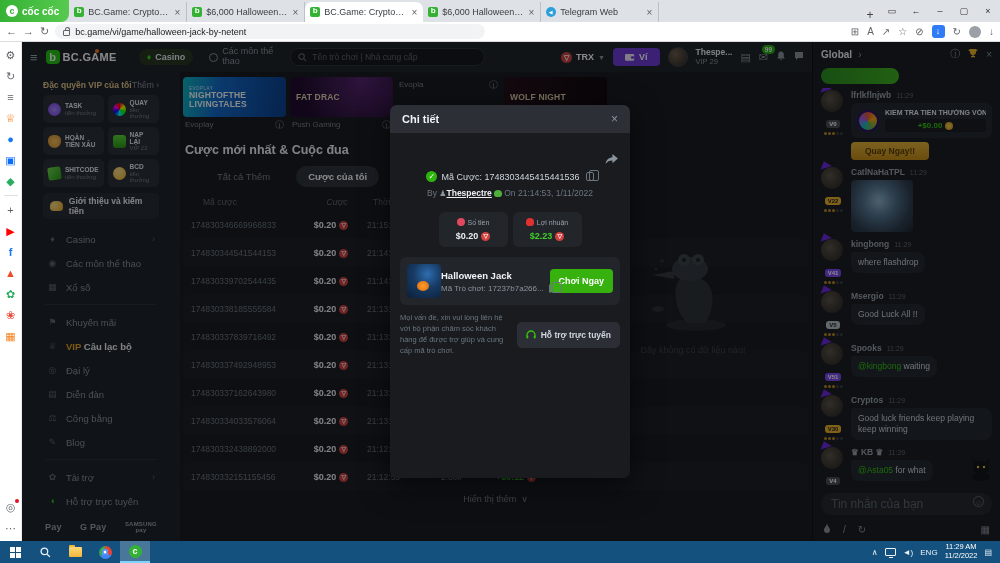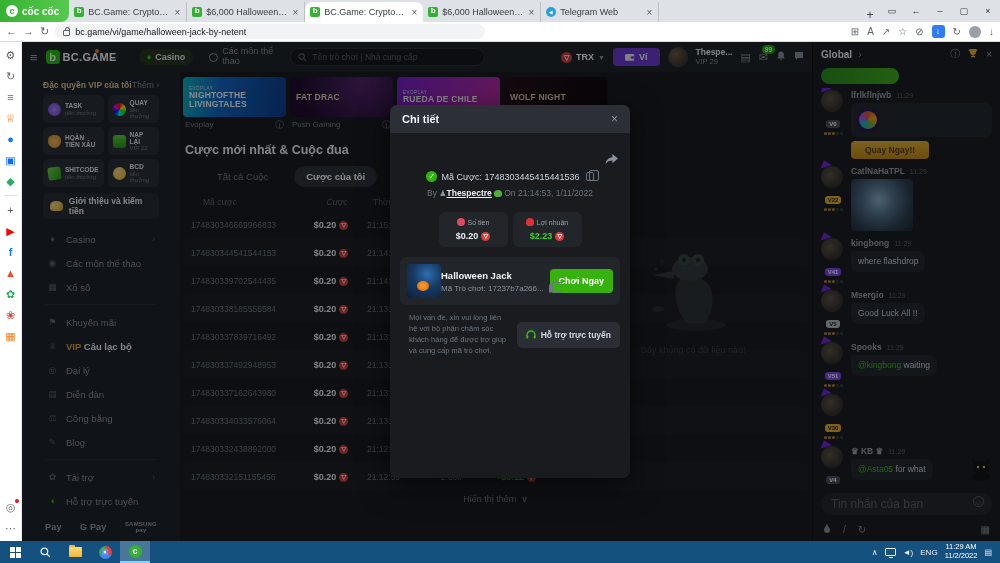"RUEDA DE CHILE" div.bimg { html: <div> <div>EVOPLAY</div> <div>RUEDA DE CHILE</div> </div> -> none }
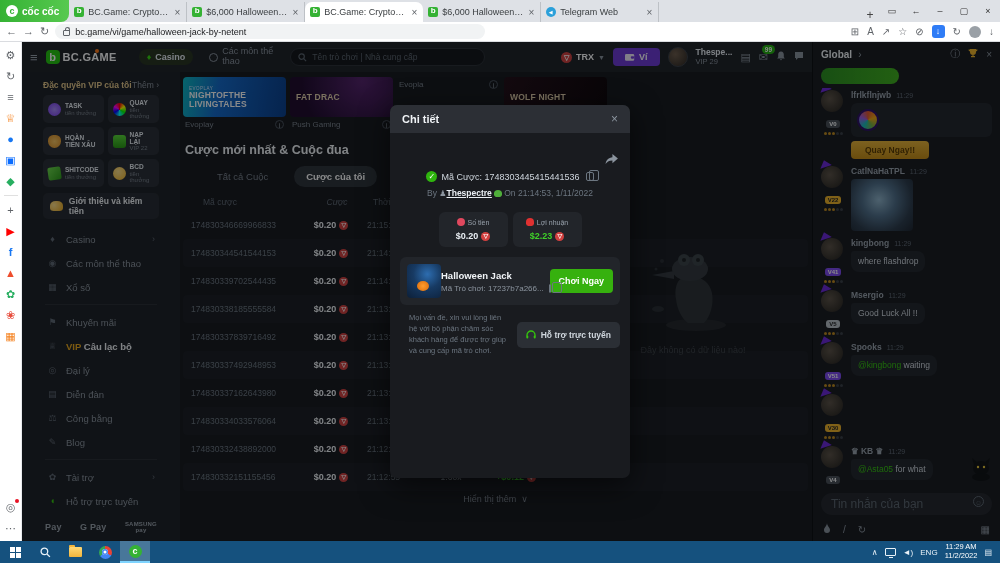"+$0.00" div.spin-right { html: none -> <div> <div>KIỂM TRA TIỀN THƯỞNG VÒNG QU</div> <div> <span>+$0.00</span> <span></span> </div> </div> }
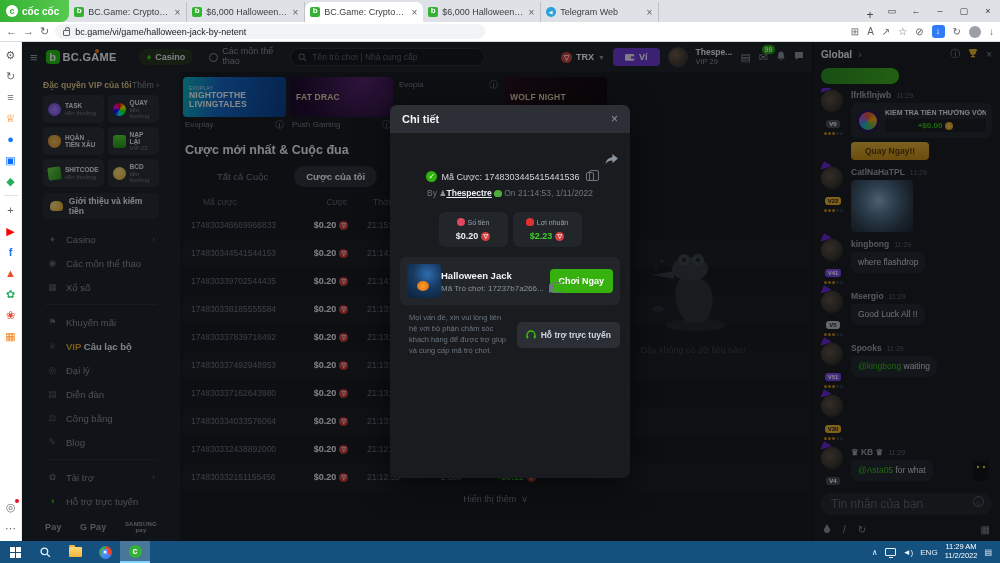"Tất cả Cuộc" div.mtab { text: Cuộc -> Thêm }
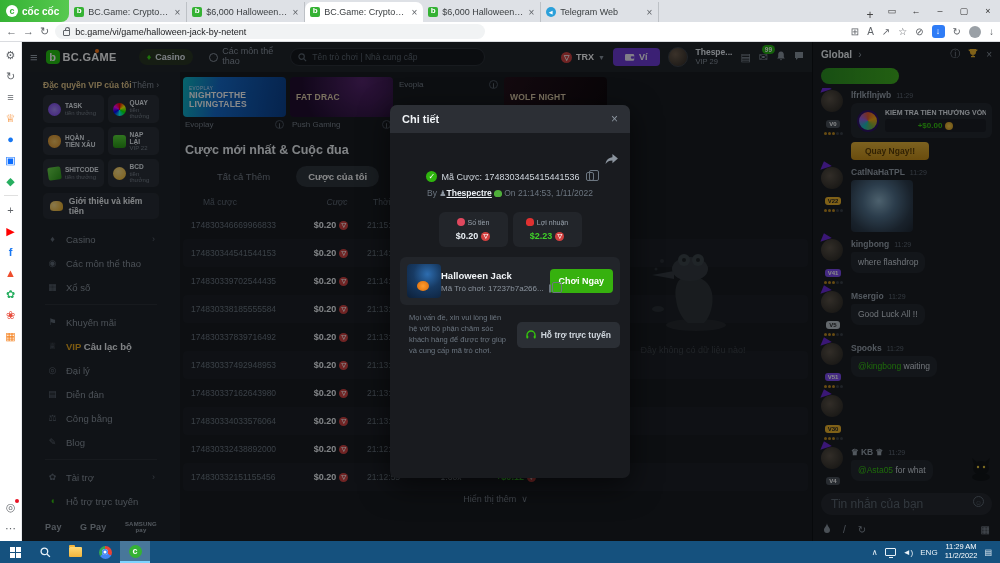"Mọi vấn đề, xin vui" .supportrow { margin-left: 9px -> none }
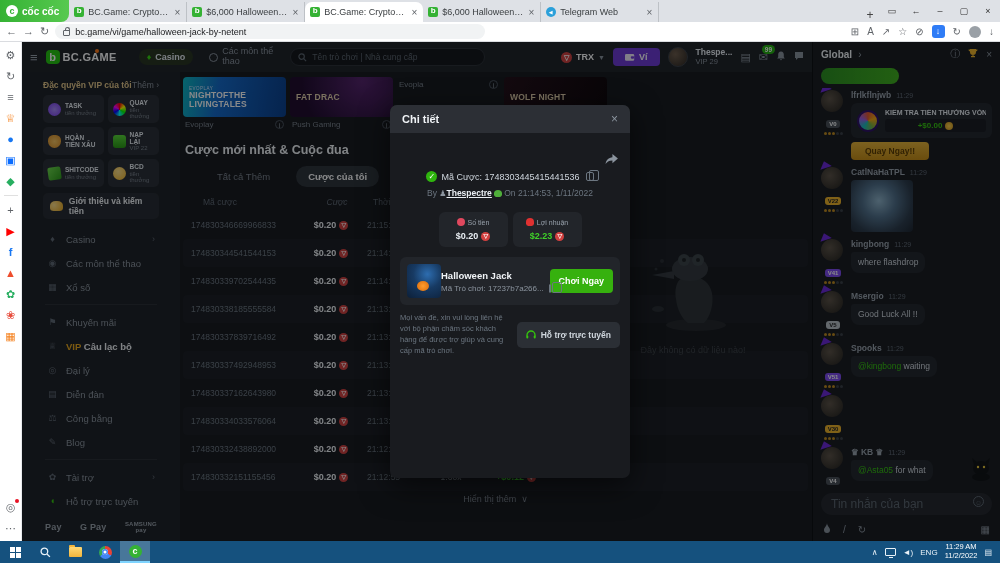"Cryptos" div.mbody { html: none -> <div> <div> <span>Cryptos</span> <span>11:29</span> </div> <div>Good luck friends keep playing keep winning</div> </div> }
------------------------------------------------------------------------
Work to be completed: Beginning with the line holding "text: Cuộc ->", copy each line exactly through the end of the records above, and leave every picture out.

Solution below:
"Tất cả Cuộc" div.mtab { text: Cuộc -> Thêm }
"Mọi vấn đề, xin vui" .supportrow { margin-left: 9px -> none }
"Cryptos" div.mbody { html: none -> <div> <div> <span>Cryptos</span> <span>11:29</span> </div> <div>Good luck friends keep playing keep winning</div> </div> }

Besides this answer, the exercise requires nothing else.